Matoub Lounès n’est pas seulement le plus grand chanteur kabyle de tous les temps. Si c’était le cas, on se limiterait à écouter ses chansons à satiété et l’affaire est close. Matoub, c’est bien plus que cela. C’est que l’anniversaire de son assassinat est devenu un événement historique qui ne pourrait, aucunement, passer inaperçu. Quand bien même toutes les institutions culturelles du pays prennent «le soin» d’éluder le nom de Matoub Lounès de toutes leurs activités, il n’en demeure pas moins que dans la réalité, le Rebelle est dans les coeurs et sur les lèvres de tous les Kabyles. La dimension internationale prise par la commémoration de l’anniversaire de son assassinat se passe de tout commentaire et montre, si besoin est, le déphasage énorme qui existe entre la culture officielle et folklorique subventionnée à coups de milliards et la vraie culture authentique et inamovible qui se nourrit de la sincérité et de l’honnêteté du citoyen. Comme chaque année, les activités commémoratives de l’assassinat du Rebelle n’auront pas lieu dans les établissements culturels officiels. Mais elles se tiendront au fin fond de la Kabylie profonde, dans les villages et dans les villes. Matoub Lounès ne reviendra pas cette semaine, car il n’est jamais parti. Les Kabyles l’écoutent tout au long de l’année. Un confrère devant lequel quelqu’un s’émerveillait d’avoir entendu la voix du Rebelle retentir de l’intérieur d’une voiture dans la ville de Annaba, ne s’étonna pas.

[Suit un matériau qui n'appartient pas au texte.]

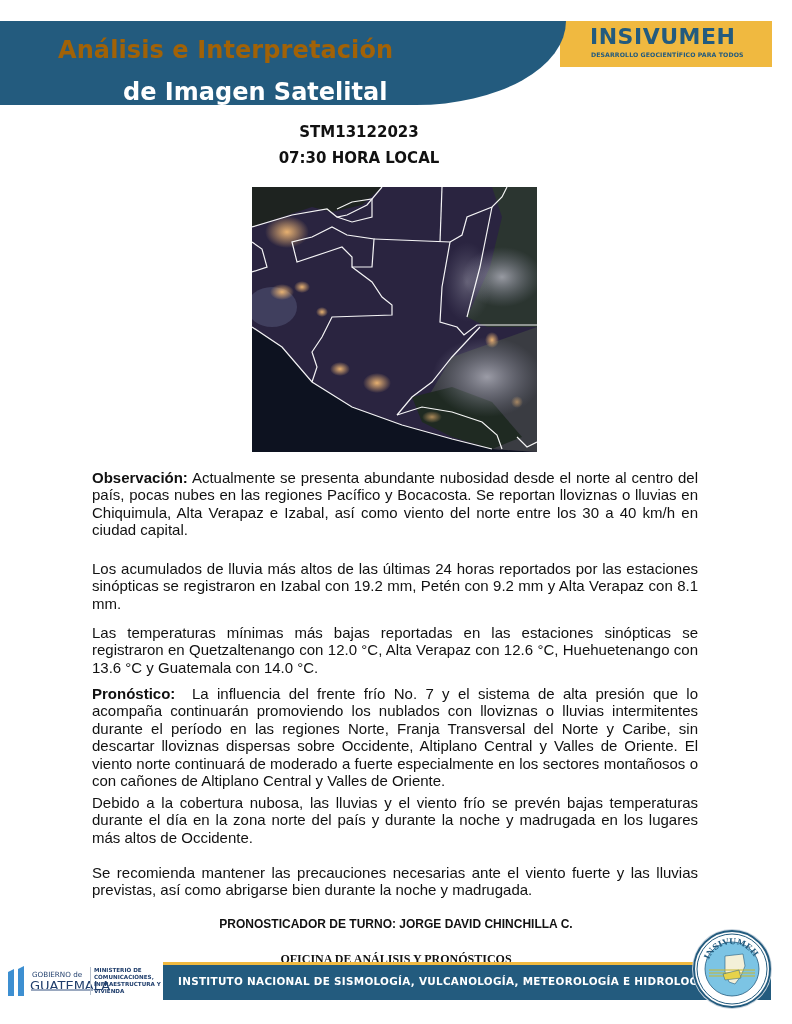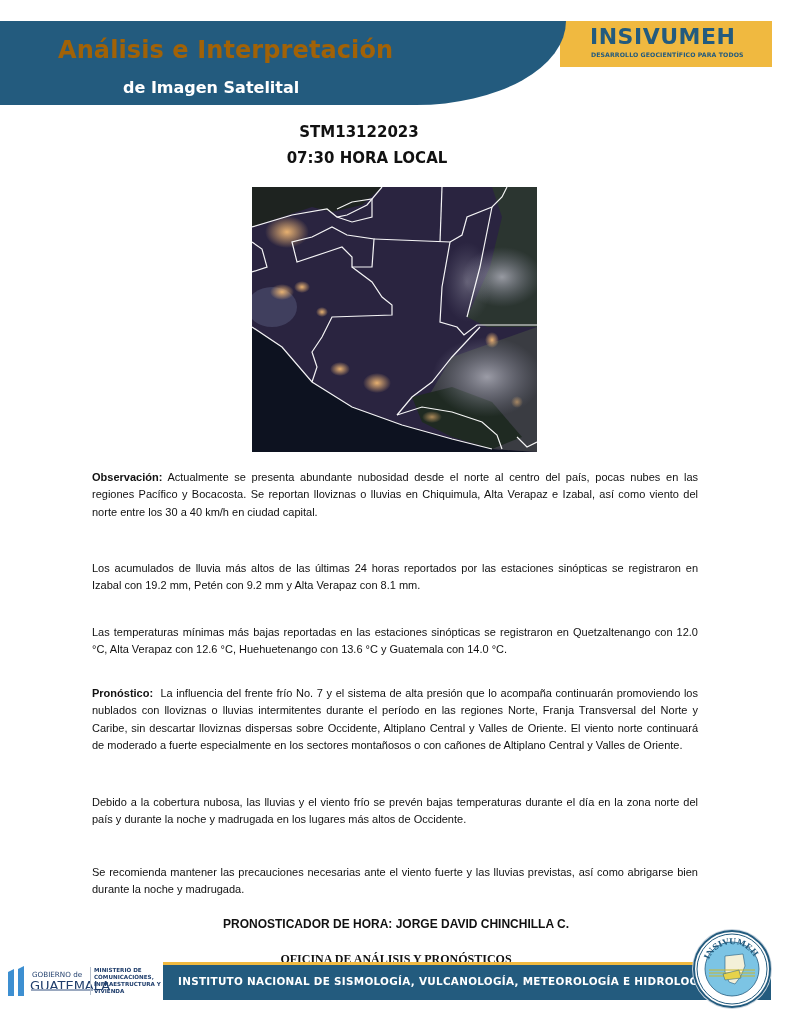--- a/index.html
+++ b/index.html
@@ -15,21 +15,21 @@
     overflow: hidden;
   }
   .header-title {
     position: absolute; left: 58px; top: 36px;
     font-family: "DejaVu Sans", sans-serif; font-weight: bold;
     font-size: 24px; color: #a16207; letter-spacing: 0.1px;
   }
   .header-subtitle {
     position: absolute; left: 123px; top: 78px;
     font-family: "DejaVu Sans", sans-serif; font-weight: bold;
-    font-size: 16px; color: #ffffff;
+    font-size: 24px; color: #ffffff;
   }
   .brand-band {
     position: absolute; left: 560px; top: 21px; width: 212px; height: 46px;
     background: #f0b940; z-index: 0;
   }
   .header-band { z-index: 1; }
   .brand-name {
     position: absolute; left: 590px; top: 24px; z-index: 2;
     font-family: "DejaVu Sans", sans-serif; font-weight: bold;
     font-size: 22px; color: #235b7e; letter-spacing: 0.5px;
@@ -39,33 +39,33 @@
     font-family: "DejaVu Sans", sans-serif; font-weight: bold;
     font-size: 6.2px; color: #235b7e; letter-spacing: 0.1px;
   }
 
   
   .report-code, .report-time {
     position: absolute; left: 0; width: 718px; text-align: center;
     font-family: "DejaVu Sans", sans-serif; font-weight: bold; font-size: 15px; color: #111;
   }
   .report-code { top: 123px; }
-  .report-time { top: 149px; margin-left: 8px; }
+  .report-time { top: 149px; }
 
   
   .sat-image {
     position: absolute; left: 252px; top: 187px; width: 285px; height: 265px;
     background: #241e33; overflow: hidden;
   }
   .sat-image svg { display: block; }
 
   
   .text-block {
     position: absolute; left: 92px; width: 606px;
-    font-family: "Liberation Sans", sans-serif; font-size: 11px; line-height: 17.4px;
+    font-family: "Liberation Sans", sans-serif; font-size: 15px; line-height: 17.4px;
     text-align: justify; color: #111;
   }
   .text-block b { font-weight: bold; }
   .p-obs { top: 469px; }
   .p-rain { top: 560px; }
   .p-temp { top: 612px; margin-top: 12px; }
   .p-pron { top: 685px; }
   .p-cold { top: 794px; }
   .p-rec { top: 864px; }
 
@@ -174,21 +174,21 @@
   </svg>
 </div>
 
 <p class="text-block p-obs"><b>Observación:</b><span> Actualmente se presenta abundante nubosidad desde el norte al centro del país, pocas nubes en las regiones Pacífico y Bocacosta. Se reportan lloviznas o lluvias en Chiquimula, Alta Verapaz e Izabal, así como viento del norte entre los 30 a 40 km/h en ciudad capital.</span></p>
 <p class="text-block p-rain">Los acumulados de lluvia más altos de las últimas 24 horas reportados por las estaciones sinópticas se registraron en Izabal con 19.2 mm, Petén con 9.2 mm y Alta Verapaz con 8.1 mm.</p>
 <p class="text-block p-temp">Las temperaturas mínimas más bajas reportadas en las estaciones sinópticas se registraron en Quetzaltenango con 12.0 °C, Alta Verapaz con 12.6 °C, Huehuetenango con 13.6 °C y Guatemala con 14.0 °C.</p>
 <p class="text-block p-pron"><b>Pronóstico:</b><span style="white-space:pre-wrap">  La influencia del frente frío No. 7 y el sistema de alta presión que lo acompaña continuarán promoviendo los nublados con lloviznas o lluvias intermitentes durante el período en las regiones Norte, Franja Transversal del Norte y Caribe, sin descartar lloviznas dispersas sobre Occidente, Altiplano Central y Valles de Oriente. El viento norte continuará de moderado a fuerte especialmente en los sectores montañosos o con cañones de Altiplano Central y Valles de Oriente.</span></p>
 <p class="text-block p-cold">Debido a la cobertura nubosa, las lluvias y el viento frío se prevén bajas temperaturas durante el día en la zona norte del país y durante la noche y madrugada en los lugares más altos de Occidente.</p>
 <p class="text-block p-rec">Se recomienda mantener las precauciones necesarias ante el viento fuerte y las lluvias previstas, así como abrigarse bien durante la noche y madrugada.</p>
 
-<div class="signoff signoff-1">PRONOSTICADOR DE HORA: JORGE DAVID CHINCHILLA C.</div>
+<div class="signoff signoff-1">PRONOSTICADOR DE TURNO: JORGE DAVID CHINCHILLA C.</div>
 <div class="signoff signoff-2">OFICINA DE ANÁLISIS Y PRONÓSTICOS</div>
 
 <div class="gov-logo">
   <svg class="gov-bars" width="22" height="32" viewBox="0 0 22 32">
     <path d="M2 6 L8 3 L8 30 L2 30 Z" fill="#3d8fd1"></path>
     <path d="M12 3 L18 0 L18 30 L12 30 Z" fill="#3d8fd1"></path>
   </svg>
   <div class="gov-name-1">GOBIERNO de</div>
   <div class="gov-name-2">GUATEMALA</div>
   <div class="gov-sub"></div>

Il répliqua que lui, il a entendu sa voix jaillir d’une autre voiture au moment où il déambulait dans le boulevard des Champs-Elysées à Paris.
L’immortalité de Matoub Lounès trouve sa raison dans une multitude d’explications. On aura beau pérorer là-dessus, on ne parviendra jamais à les cerner. Matoub est ce genre d’homme qui, même mort physiquement, laisse des traces immuables. Comme certaines amours. Mais pour aimer Matoub, il faut d’abord avoir le courage de voir en lui un artiste, certes accompli, mais qui a ses forces et ses faiblesses. Pour aimer Matoub, il faut avoir la témérité d’affronter les vérités qu’il assène dans chacune de ses chansons. Qu’il s’agisse des chansons ayant pour thème la vie sous toutes ses formes, mais aussi les textes où il est question de corriger l’histoire de l’Algérie falsifiée pendant des décennies, et aussi de dire qui a ruiné ce pays, qui l’a conduit à la dérive, qui a été la cause de l’échec recommencé et qui a été à l’origine d’un désarroi auquel l’Indépendance de l’Algérie ne le détestait pas. Matoub Lounès a osé aller très loin dans sa quête de vérité et de liberté, tellement loin qu’il a été assassiné car la vérité dérange tous ceux qui ont des choses à se reprocher. Mais Matoub Lounès n’avait pas peur de cette mort qu’il a tant chantée dès sa première oeuvre. Matoub Lounès avait peur d’autre chose. Il avait peur d’être complice du mal. Il refusait de se taire, car comme il l’a chanté aussi, le silence est synonyme de complicité. Il ne s’est pas tu. Quand bien même le prix à payer était sa vie. Mais vivre 42 ans comme un lion vaut mieux que de vivre un siècle comme un chat. Le lion, 15 ans après sa mort, rugit toujours. Sa voix ne s’est pas éteinte. Ses strophes demeurent un repère auquel s’identifient des milliers d’âmes assoiffées d’azur. Ses partitions sont devenues des vibrations qui bercent les coeurs sincères. Aujourd’hui, le temps s’arrêtera en Kabylie. Mais la voix de Matoub ne s’arrêtera pas. En choisissant le chemin de la vérité, Matoub Lounès s’est propulsé très haut dans le ciel. Il a battu des ailes. Il a tutoyé le soleil et les étoiles et ces derniers l’ont invité à prendre une place parmi eux, car les astres ont aussi besoin de sa chaleur.